Now we are prepared to walk through the entire workflow:

p1_berry_penalty <- 
  
  berry_penalty_analysis_data %>%
  
  # We are using a function from tidytext that makes faceting the final figure
  # easier: reorder_within() makes a set of factors able to be ordered
  # differently within another variable.  In this case, we have different
  # attributes and different penalties within each berry by design
  
  mutate(cata_variable_clean = tidytext::reorder_within(x = cata_variable_clean,
                                                        by = penalty_lift,
                                                        within = berry)) %>%
  
  #And finally we plot!
  
  ggplot(mapping = aes(x = cata_variable_clean, y = penalty_lift)) +
  geom_col(aes(fill = penalty_lift), color = "white", show.legend = FALSE) + 
  facet_wrap(~berry, scales = "free", nrow = 1) + 
  
  # To take advantage of our newly reordered factors, we also need to use the
  # matching tidytext::scale_x_reordered() function
  
  tidytext::scale_x_reordered() + 
  coord_flip() + 
  theme_classic() + 
  scale_fill_gradient(low = "tan", high = "darkgreen") + 
  labs(x = NULL, y = NULL,
       title = "Penalty / Lift Analysis",
       subtitle = "displays the mean difference (within berries) for when a CATA variable is checked")

p1_berry_penalty

We can see that the 2 most important attributes for driving liking are the same across all 4 berries, but that the highest penalty is different across them.
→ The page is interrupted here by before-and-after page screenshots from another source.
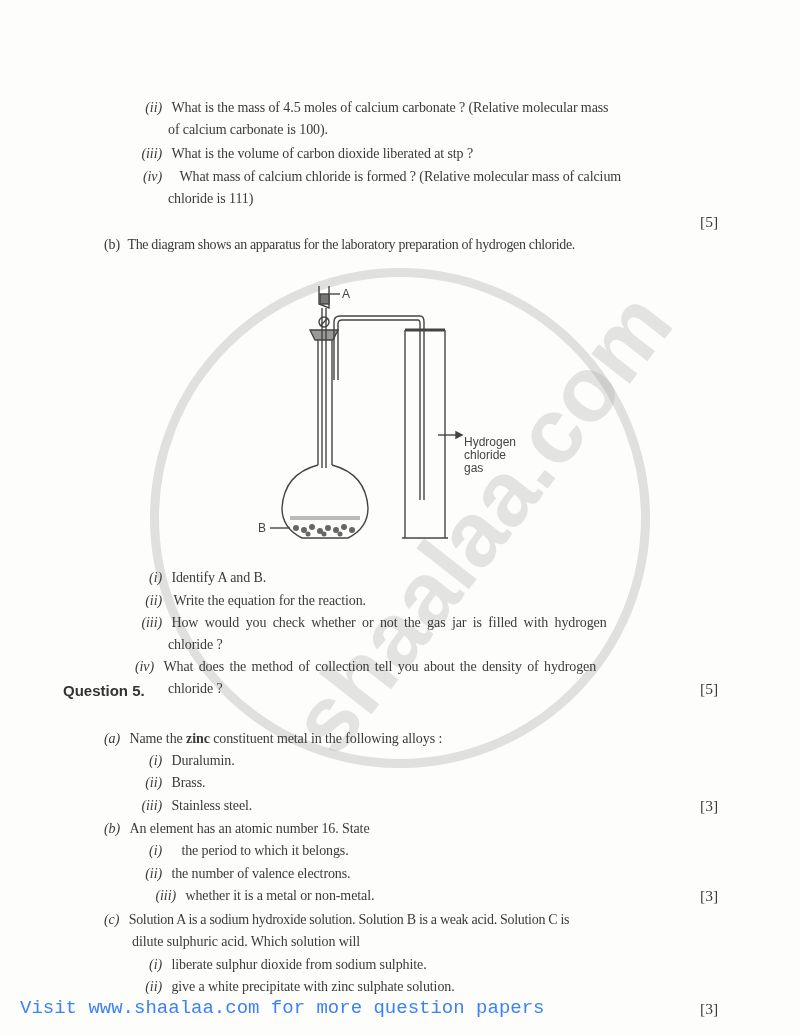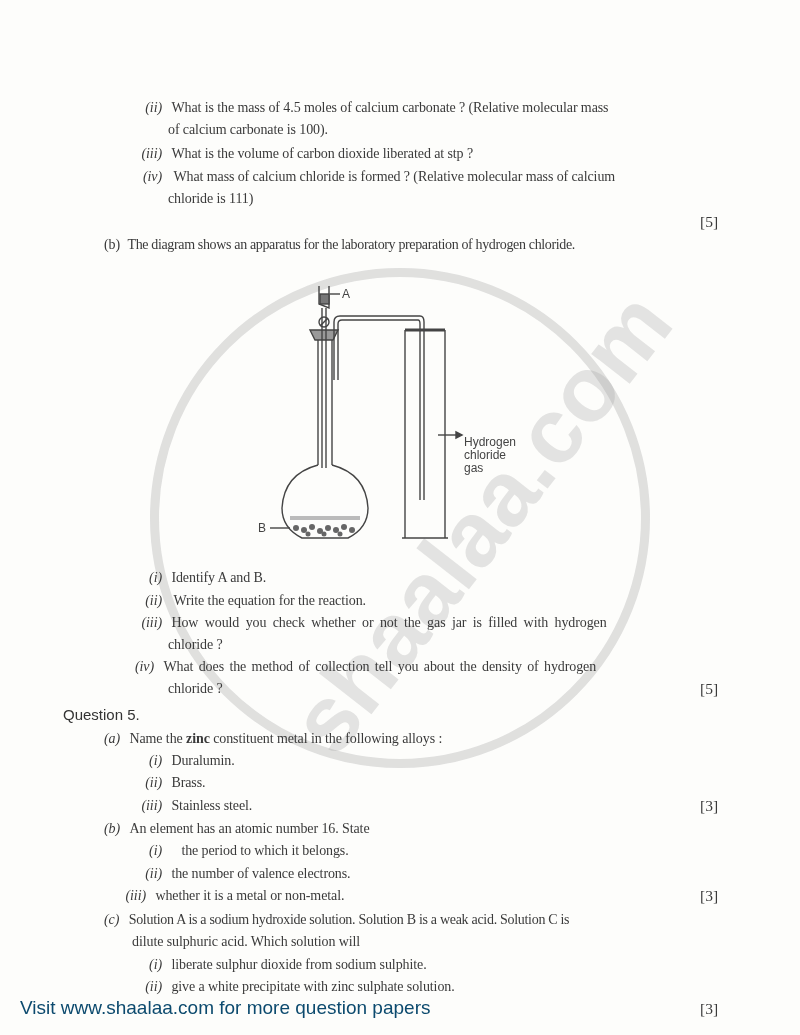--- a/index.html
+++ b/index.html
@@ -10,40 +10,40 @@
     color: #3a3a3a;
   }
   .page { position: absolute; inset: 0; }
   .line {
     position: absolute; font-size: 14px; line-height: 20px; white-space: nowrap;
     letter-spacing: -0.1px;
   }
   .num { font-style: italic; display: inline-block; text-align: right; }
   .marks { position: absolute; font-size: 15.5px; line-height: 20px; }
   .qhead {
-    position: absolute; left: 63px; top: 706px;
+    position: absolute; left: 63px; top: 682px;
     font-family: "Liberation Sans", "DejaVu Sans", sans-serif;
-    font-weight: normal; font-size: 15px; color: #333;
+    font-weight: bold; font-size: 15px; color: #333;
   }
   .watermark-circle {
     position: absolute; left: 150px; top: 268px; width: 500px; height: 500px;
     border: 9px solid rgba(170,170,170,0.35); border-radius: 50%;
     box-sizing: border-box; pointer-events: none;
   }
   .watermark-text {
     position: absolute; left: 205px; top: 470px;
     font-family: "Liberation Sans", "DejaVu Sans", sans-serif;
     font-size: 92px; font-weight: bold; color: rgba(160,160,160,0.28);
     transform: rotate(-52deg); transform-origin: center; white-space: nowrap;
     pointer-events: none;
   }
   .footer {
     position: absolute; left: 20px; top: 997px;
-    font-family: Liberation Sans, sans-serif;
-    font-size: 19px; color: #0c4a6e; white-space: nowrap;
+    font-family: Liberation Mono, monospace;
+    font-size: 19px; color: #3b82f6; white-space: nowrap;
   }
   .diagram { position: absolute; left: 250px; top: 280px; width: 300px; height: 270px; }
   .diag-label {
     position: absolute; font-family: "Liberation Sans", "DejaVu Sans", sans-serif;
     font-size: 12px; color: #444; line-height: 13px;
   }
 </style>
 </head>
 <body>
 
@@ -55,21 +55,21 @@
   </div>
   <div class="line" style="left:168px;top:120px;">of calcium carbonate is 100).</div>
 
   <div class="line" style="left:134px;top:144px;">
     <span class="num" style="width:28px">(iii)</span>
     <span style="margin-left:6px">What is the volume of carbon dioxide liberated at stp ?</span>
   </div>
 
   <div class="line" style="left:134px;top:167px;">
     <span class="num" style="width:28px">(iv)</span>
-    <span style="margin-left:8px">What mass of calcium chloride is formed ? (Relative molecular mass of calcium</span>
+    <span style="margin-left:14px">What mass of calcium chloride is formed ? (Relative molecular mass of calcium</span>
   </div>
   <div class="line" style="left:168px;top:189px;">chloride is 111)</div>
 
   <div class="marks" style="left:700px;top:212px;">[5]</div>
 
   <div class="line" style="left:104px;top:235px;">
     <span>(b)</span>
     <span style="margin-left:4px;letter-spacing:-0.35px">The diagram shows an apparatus for the laboratory preparation of hydrogen chloride.</span>
   </div>
 
@@ -180,21 +180,21 @@
     <span style="margin-left:6px">An element has an atomic number 16. State</span>
   </div>
   <div class="line" style="left:134px;top:841px;">
     <span class="num" style="width:28px">(i)</span>
     <span style="margin-left:16px">the period to which it belongs.</span>
   </div>
   <div class="line" style="left:134px;top:864px;">
     <span class="num" style="width:28px">(ii)</span>
     <span style="margin-left:6px">the number of valence electrons.</span>
   </div>
-  <div class="line" style="left:118px;top:886px;">
+  <div class="line" style="left:148px;top:886px;">
     <span class="num" style="width:28px">(iii)</span>
     <span style="margin-left:6px">whether it is a metal or non-metal.</span>
   </div>
   <div class="marks" style="left:700px;top:886px;">[3]</div>
 
   <div class="line" style="left:104px;top:910px;">
     <span class="num">(c)</span>
     <span style="margin-left:6px;letter-spacing:-0.3px">Solution  A is a sodium hydroxide solution. Solution B is a weak acid. Solution C is</span>
   </div>
   <div class="line" style="left:132px;top:932px;">dilute sulphuric acid. Which solution will</div>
# First, we have some string-wrangling to do so that our various labels are
# more descriptive and seem like a person wrote them, rather than a computer.

nice_cider_labels <-
  labs(x = str_c("Dimension 1, ", round(ca_cider$eig[1, 2], 1), "% of inertia"),
       y = str_c("Dimension 2, ", round(ca_cider$eig[2, 2], 1), "% of inertia"),
       subtitle = "Correspondence Analysis biplot (symmetric)",
       title = "Effect of cider serving temperature on consumer sensory perception")

p2_ca_cider_cata <- 
  ca_cider_coords %>%
  
  # A few specific aesthetics don't have scale_*() functions and require that
  # you make a column with the exact names of the "value". Fontface is one of them.
  
  mutate(font = if_else(type == "row", "plain", "italic")) %>%
  
  # And now we plot!
  
  ggplot(aes(x = `Dim 1`, y = `Dim 2`)) +
  
  # We can use geoms to make darker lines at the origin of each axis.
  # This goes first so that all of our data points are drawn on top.
  
  geom_vline(xintercept = 0, linetype = "dashed", color = "darkgrey") +
  geom_hline(yintercept = 0, linetype = "dashed", color = "darkgrey") +
  
  # We want to represent our samples with geom_point and our attributes
  # with geom_text, so we need to do some creative filtering.
  
  geom_point(aes(color = type, shape = Temperature),
             data = ca_cider_coords %>% filter(type == "row"),
             size = 3) +
  ggrepel::geom_text_repel(aes(label = name, color = type, fontface = font),
                           show.legend = FALSE) +
  
  # and now we do our fine-tuning.
  
  coord_equal() + 
  theme_linedraw() +
  theme(legend.position = "bottom") +
  nice_cider_labels + 
  scale_color_manual(values = c("darkorange", "darkgreen")) +
  scale_shape_manual(values = c(8, 16)) +
  guides(shape = guide_legend(),
         color = "none")

p2_ca_cider_cata

# Let's save them so we can come back to them later:
save(p1_berry_penalty,
     p2_ca_cider_cata,
     file = "data/goal-plots.RData")

2.5 Some further reading

This has been a lightning tour of ggplot2 as preparatory material; it barely scratches the surface. We’re going to dig into some further tools that you can use for common sensory visualizations, but we’ve learned all of these tricks from the following resources (as well as a lot of work on Stack Overflow/Exchange):

  1. Kieran Healy’s “Data Visualization: a Practical Introduction”.
  2. The plotting section of R for Data Science.
  3. Hadley Wickham’s core reference textbook on ggplot2.